Se por um lado o espasmo coronariano com
supradesnivelamento do segmento ST ocorre
raramente na população geral submetida ao
EDA, por outro poderia-se entender a partir do
caso descrito, que o teste pudesse ser adequado
para a identificação de pacientes portadores de
angina vasoespástica. Num estudo recente, 51
pacientes sem coronariopatia obstrutiva e com
quadro clínico de angina vasoespástica foram
submetidos ao ecocardiograma sob estresse com
dobutamina.
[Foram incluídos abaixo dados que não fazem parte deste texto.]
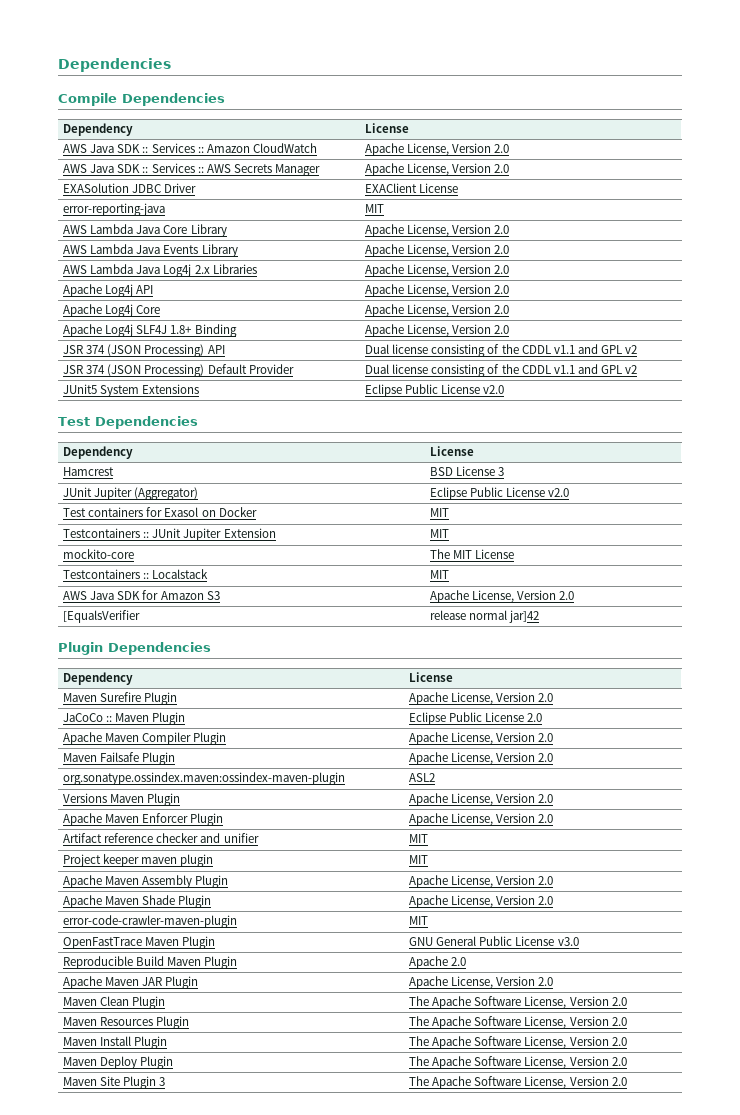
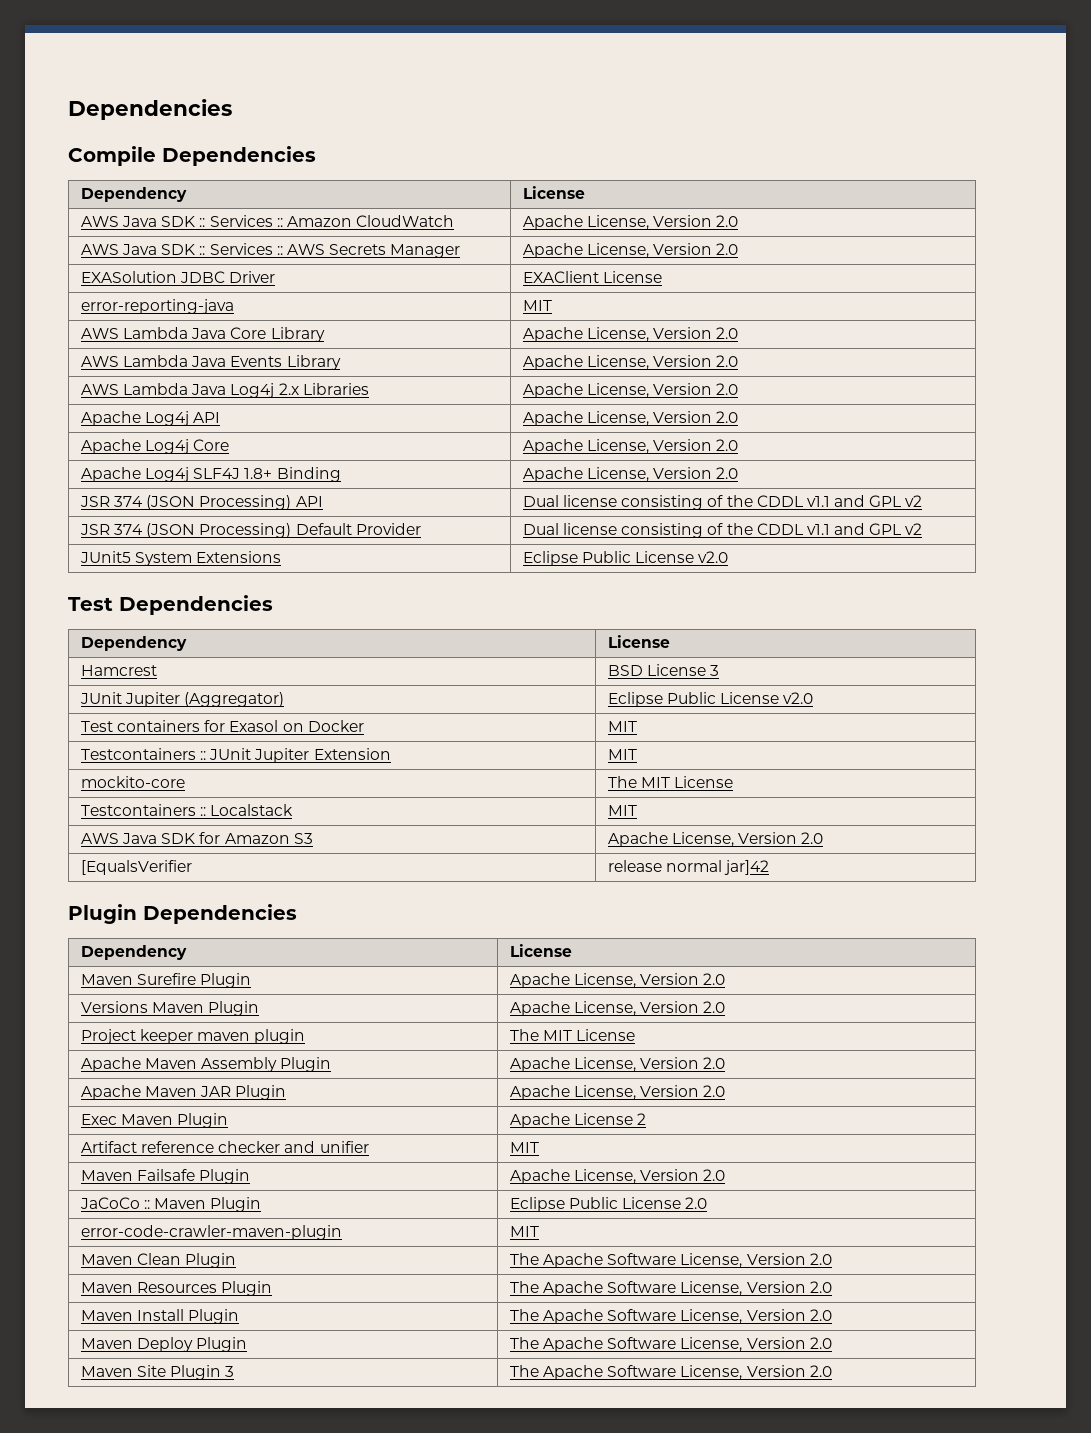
[63,712,186,725] [409,712,543,725] [63,732,227,745] [409,732,554,745] [63,752,176,765] [409,752,554,765] [63,772,346,785] [409,773,436,782] // JaCoCo :: Maven Plugin | Eclipse Public License 2.0 // Apache Maven Compiler Plugin | Apache License, Version 2.0 // Maven Failsafe Plugin | Apache License, Version 2.0 // org.sonatype.ossindex.maven:ossindex-maven-plugin | ASL2 -> (726, 979) none
[63,813,224,826] [409,813,554,826] [63,833,259,843] [409,834,429,843] // Apache Maven Enforcer Plugin | Apache License, Version 2.0 // Artifact reference checker and unifier | MIT -> (726, 1007) none
[409,855,429,864] MIT -> [509,1029,636,1041] The MIT License
[142,895,212,908] [409,895,554,908] [63,915,238,928] [409,916,429,925] [63,936,216,949] [409,936,579,946] [63,956,238,969] [409,956,467,969] [63,976,199,989] [409,976,554,989] Shade Plugin | Apache License, Version 2.0 // error-code-crawler-maven-plugin | MIT // OpenFastTrace Maven Plugin | GNU General Public License v3.0 // Reproducible Build Maven Plugin | Apache 2.0 // Apache Maven JAR Plugin | Apache License, Version 2.0 -> [200,1085,287,1100] [509,1085,726,1100] [80,1113,229,1128] [509,1113,647,1128] [80,1141,369,1153] [509,1142,539,1153] [80,1169,251,1184] [509,1169,726,1184] [79,1197,262,1212] [509,1197,708,1212] [80,1225,342,1240] [509,1226,539,1237] JAR Plugin | Apache License, Version 2.0 // Exec Maven Plugin | Apache License 2 // Artifact reference checker and unifier | MIT // Maven Failsafe Plugin | Apache License, Version 2.0 // JaCoCo :: Maven Plugin | Eclipse Public License 2.0 // error-code-crawler-maven-plugin | MIT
Apenas 7 apresentaram alterações
segmentares ao ecocardiograma, associadas com
supradesnivelamento do segmento ST ao eletrocardiograma, denotando então baixa sensibilidade
no diagnóstico dessa doença8.
CONCLUSÃO
Enfim, apresentamos relato de caso em
que a ocorrência de evento isquêmico, com
supradesnivelamento do segmento ST durante
a realização do EDA, ocorreu em paciente
sem infarto prévio e sem lesões coronarianas
obstrutivas ao estudo cinecoronariográfico. Evento
como esse é bastante raro em nossa experiência
e na literatura.
Não há subsídios para indicar o EDA como
método de diagnóstico de doença coronariana
vasoespástica sem obstrução fixa associada. O
vasoespasmo coronariano desencadeado durante
o EDA não tem, ainda, valor clínico definido,
sendo necessário acompanhar esses pacientes
para definir seu real valor prognóstico.